··· SUPPLIED INFORMATION ···

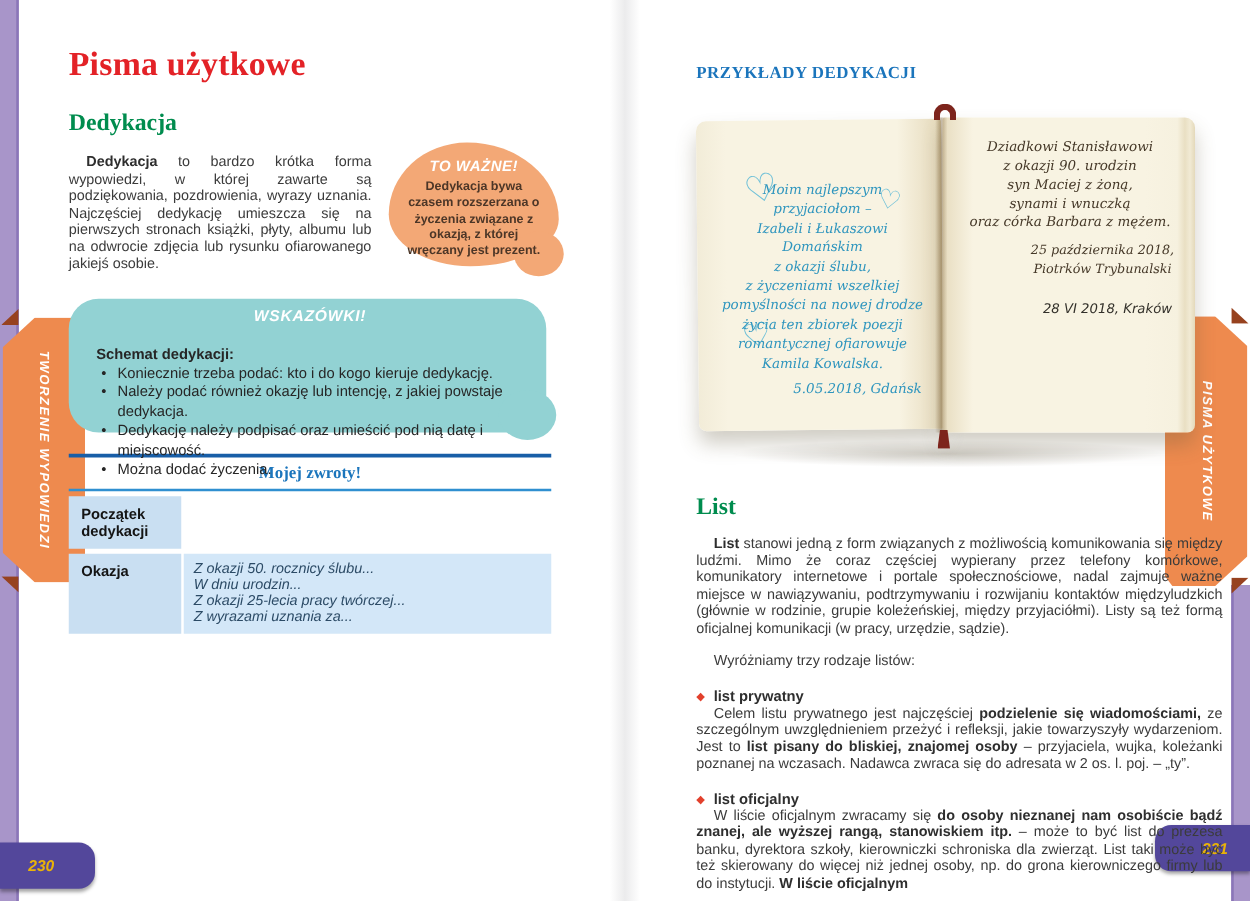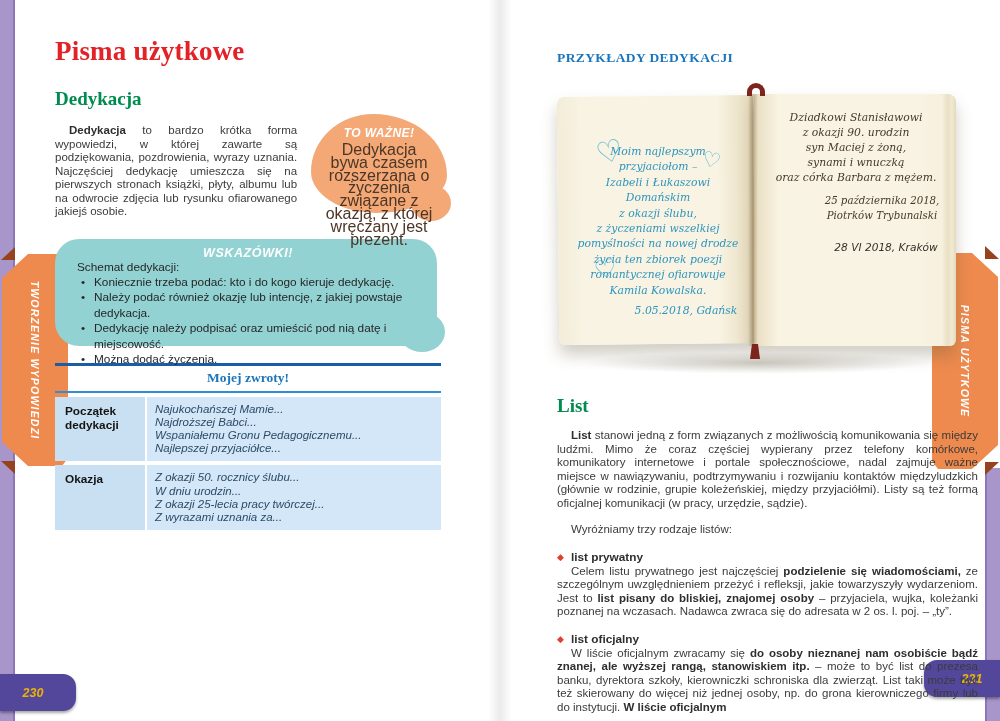--- a/index.html
+++ b/index.html
@@ -68,32 +68,32 @@
   .blob {
     position:relative; width:140px; height:99px; margin-left:14px; margin-top:-10px;
     background:#f3a876; border-radius:46% 54% 52% 48% / 58% 62% 38% 42%;
     padding:12px 12px 0 12px; text-align:center;
   }
   .blob::after {
     content:""; position:absolute; right:-4px; bottom:-8px; width:40px; height:36px;
     background:#f3a876; border-radius:50%;
   }
   .blob-title { color:#fff; font-weight:bold; font-style:italic; font-size:12px; letter-spacing:0.4px; }
-  .blob-text { position:relative; z-index:1; font-size:16px; line-height:12.8px; color:#4c3627; margin-top:4px; }
+  .blob-text { position:relative; z-index:1; font-size:10px; line-height:12.8px; color:#4c3627; margin-top:4px;font-weight:bold; }
 
   .tips {
     position:relative; margin-top:20px; width:382px; height:107px;
     background:#92d2d3; border-radius:24px; padding:7px 18px 0 22px;
   }
   .tips::after {
     content:""; position:absolute; right:-8px; bottom:-6px; width:46px; height:40px;
     background:#92d2d3; border-radius:50%;
   }
   .tips-title { text-align:center; color:#fff; font-weight:bold; font-style:italic; font-size:12.5px; letter-spacing:0.6px; }
-  .tips-sub { font-weight:normal; color:#262626; font-size:11.8px; margin-top:0; line-height:15px; }
+  .tips-sub { font-weight:bold; color:#262626; font-size:11.8px; margin-top:16px; line-height:15px; }
   .tips-list { position:relative; z-index:1; }
   .tips-list .li-row { position:relative; padding-left:17px; font-size:11.8px; line-height:15.5px; color:#262626; }
   .tips-list .li-row::before { content:"•"; position:absolute; left:4px; color:#262626; }
 
   .phrases { margin-top:17px; width:386px; border-top:3px solid #185ea7; }
   .ph-title { text-align:center; color:#1b75bc; font-family:"Liberation Serif", serif; font-weight:bold; font-size:13.5px; padding:4px 0 5px 0; border-bottom:2px solid #2f8fd0; }
   .ph-row { display:flex; margin-top:4px; }
   .ph-label {
     width:90px; background:#c9dff2; font-weight:bold; color:#141414;
     font-size:11.8px; line-height:14px; padding:7px 4px 7px 10px;
@@ -215,24 +215,20 @@
           <div class="li-row">Należy podać również okazję lub intencję, z jakiej powstaje dedykacja.</div>
           <div class="li-row">Dedykację należy podpisać oraz umieścić pod nią datę i miejscowość.</div>
           <div class="li-row">Można dodać życzenia.</div>
         </div>
     </div>
 
     <div class="phrases">
       <div class="ph-title">Mojej zwroty!</div>
       <div class="ph-row">
         <div class="ph-label">Początek dedykacji</div>
-        <div class="ph-vals pre">Najukochańszej Mamie...
-Najdroższej Babci...
-Wspaniałemu Gronu Pedagogicznemu...
-Najlepszej przyjaciółce...</div>
       </div>
       <div class="ph-row">
         <div class="ph-label">Okazja</div>
         <div class="ph-vals pre">Z okazji 50. rocznicy ślubu...
 W dniu urodzin...
 Z okazji 25-lecia pracy twórczej...
 Z wyrazami uznania za...</div>
       </div>
     </div>
   </div>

···

__EXERCISE BRIEF__
Please return every line of the records that contains the word "size".

__OUTPUT OF THE EXERCISE__
   .blob-title { color:#fff; font-weight:bold; font-style:italic; font-size:12px; letter-spacing:0.4px; }
-  .blob-text { position:relative; z-index:1; font-size:16px; line-height:12.8px; color:#4c3627; margin-top:4px; }
+  .blob-text { position:relative; z-index:1; font-size:10px; line-height:12.8px; color:#4c3627; margin-top:4px;font-weight:bold; }
   .tips-title { text-align:center; color:#fff; font-weight:bold; font-style:italic; font-size:12.5px; letter-spacing:0.6px; }
-  .tips-sub { font-weight:normal; color:#262626; font-size:11.8px; margin-top:0; line-height:15px; }
+  .tips-sub { font-weight:bold; color:#262626; font-size:11.8px; margin-top:16px; line-height:15px; }
   .tips-list .li-row { position:relative; padding-left:17px; font-size:11.8px; line-height:15.5px; color:#262626; }
   .ph-title { text-align:center; color:#1b75bc; font-family:"Liberation Serif", serif; font-weight:bold; font-size:13.5px; padding:4px 0 5px 0; border-bottom:2px solid #2f8fd0; }
     font-size:11.8px; line-height:14px; padding:7px 4px 7px 10px;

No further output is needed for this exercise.